Implementing delegated authentication requires careful planning and collaboration with a trusted third-party service provider. Some key steps to successfully implement delegated authentication are:

  • Selection of Third-Party Service Provider: Selecting the right third-party service provider is critical to the success of delegated authentication. Ensure the provider has the necessary expertise, industry experience, and a proven track record in offering secure authentication services. Look for providers that support multiple authentication methods, including biometrics and tokenization, and are compliant with PSD2, SCA, and other relevant regulations.

  • Scope of delegation: Clearly define the scope of delegation between your business and the third-party service provider. Determine which authentication factors will be delegated and which will be handled in-house. Establishing a clear division of responsibilities will help ensure a seamless integration and ongoing collaboration.

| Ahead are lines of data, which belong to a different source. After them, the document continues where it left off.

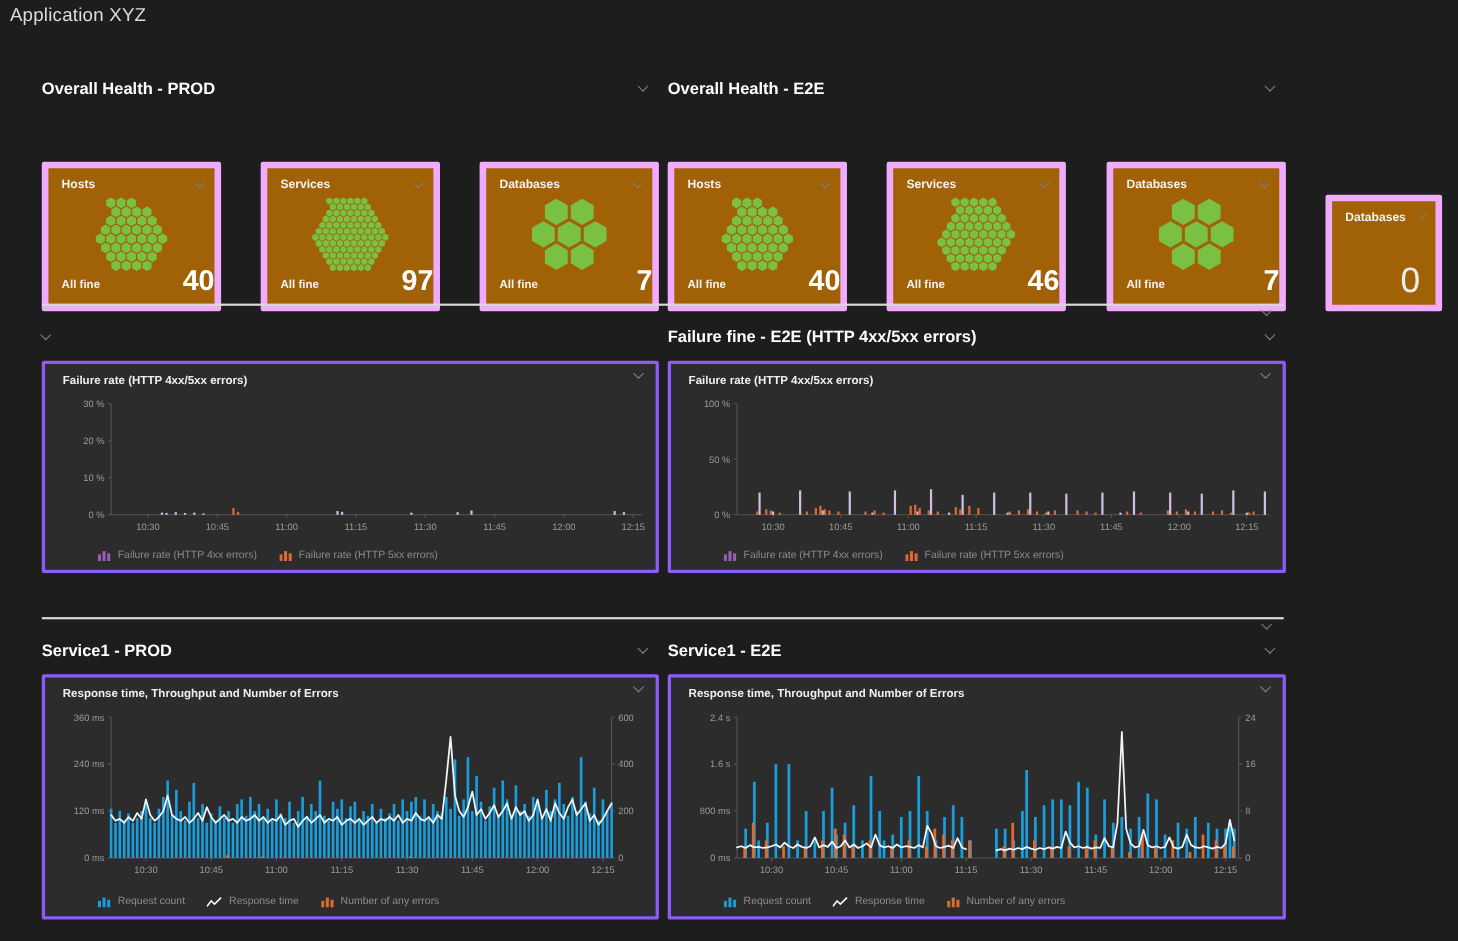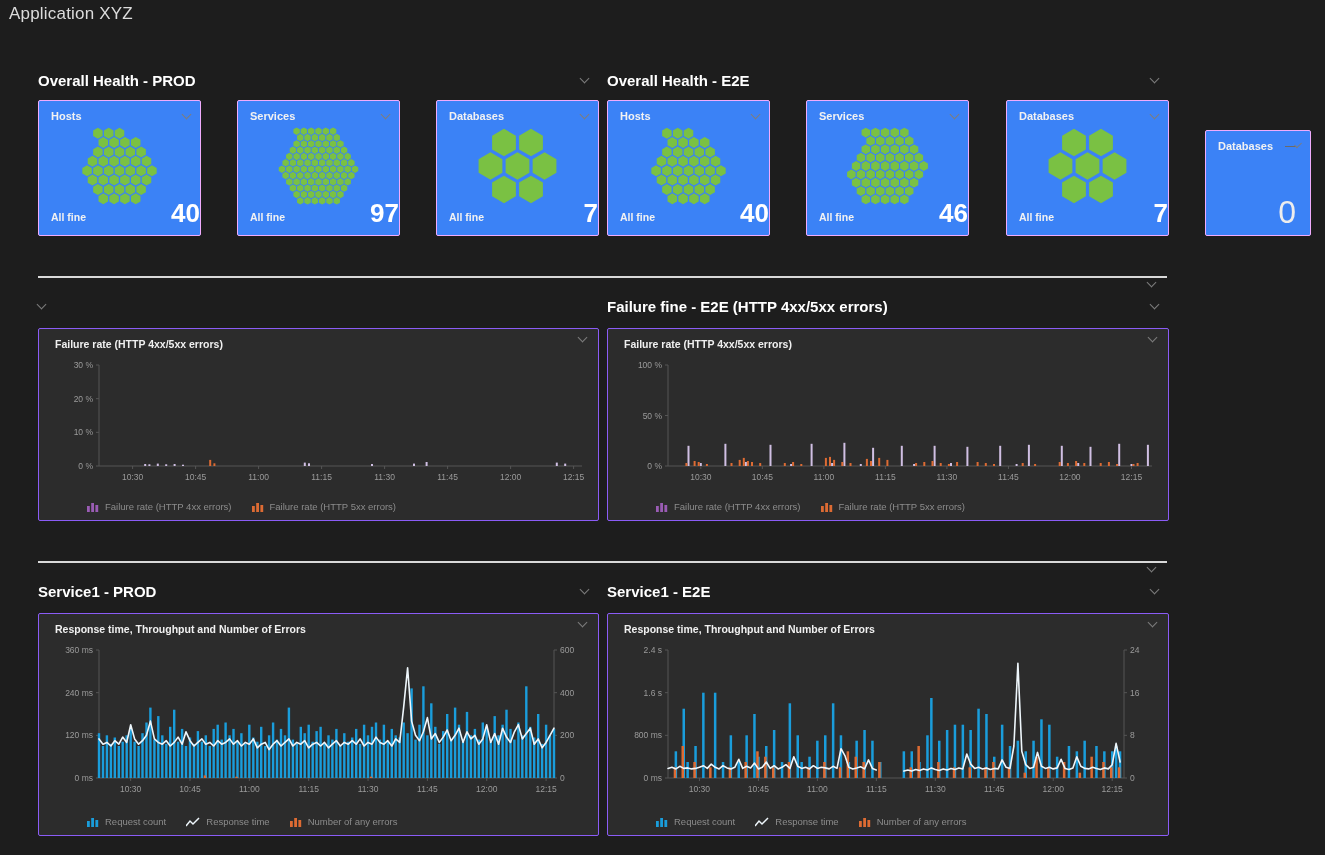--- a/index.html
+++ b/index.html
@@ -19,37 +19,37 @@
     position:absolute; height:20px;
     display:flex; justify-content:space-between; align-items:center;
   }
   .sec-head .sec-title { font-size:15px; font-weight:bold; color:#ffffff;text-align:center; }
   .chev {
     display:inline-block; width:7px; height:7px;
     border-right:1.5px solid #7d7d7d; border-bottom:1.5px solid #7d7d7d;
     transform:rotate(45deg); margin-top:-4px;
   }
   .tile {
-    position:absolute; background:#3b82f6; border:1px solid #f0abfc; border-radius:2px;
+    position:absolute; background:#a16207; border:6px solid #f0abfc; border-radius:2px;margin-top:47px;
   }
   .tile .tile-head {
     position:absolute; left:12px; right:10px; top:9px;
     display:flex; justify-content:space-between; align-items:center;
   }
   .tile .tile-title { font-size:11px; font-weight:bold; color:#f2f2f2; }
   .tile .hexwrap { position:absolute; left:8px; right:8px; top:26px; bottom:30px; }
   .tile .hexwrap svg { width:100%; height:100%; }
   .tile .tile-status { position:absolute; left:12px; bottom:12px; font-size:10.5px; font-weight:bold; color:#f2f2f2; }
   .tile .tile-count { position:absolute; right:0; bottom:6px; font-size:26px; font-weight:700; color:#ffffff; }
   .problems-count { position:absolute; right:14px; bottom:4px; font-size:32px; font-weight:300; color:#ededed; }
   .spark-dash { display:inline-block; width:20px; height:1px; background:#6a6a6a; margin-left:12px; margin-right:auto; }
   .separator { position:absolute; left:38px; width:1129px; height:2px; background:#d9d9d9; }
   .sep-chev { position:absolute; }
   .panel {
-    position:absolute; background:#2c2c2c; border:1px solid #8b5cf6; border-radius:2px;
+    position:absolute; background:#2c2c2c; border:3px solid #8b5cf6; border-radius:2px;
   }
   .panel .panel-head {
     position:absolute; left:16px; right:12px; top:9px;
     display:flex; justify-content:space-between; align-items:flex-start;
   }
   .panel .panel-title { font-size:10.5px; font-weight:bold; color:#f0f0f0; }
   .chart-body { position:absolute; left:0; right:0; top:28px; }
   .row2 .chart-body { height:133px; }
   .row3 .chart-body { height:160px; }
   .legend {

  • Integrate with your payment gateways and other systems: Integrate delegated authentication into your existing payment gateways and other systems. This may involve updating APIs, configuring authentication settings, and making necessary adjustments to your existing infrastructure.

Conclusion

In conclusion, delegated authentication is a powerful tool that can significantly improve the checkout experience for customers while ensuring compliance with regulations like PSD2 and SCA. By harnessing the power of advanced authentication methods, such as biometrics and tokenization, businesses can reduce friction during the checkout process, ultimately increasing conversion rates and customer satisfaction. Implementing delegated authentication requires careful planning, collaboration with a trusted third-party service provider, and ongoing monitoring and optimization. By taking these steps, businesses can seamlessly integrate delegated authentication into their payment systems, reaping the benefits of enhanced security, improved user experience, and regulatory compliance. As e-commerce continues to grow and evolve, delegated authentication will undoubtedly play a crucial role in shaping the future of online shopping and payments.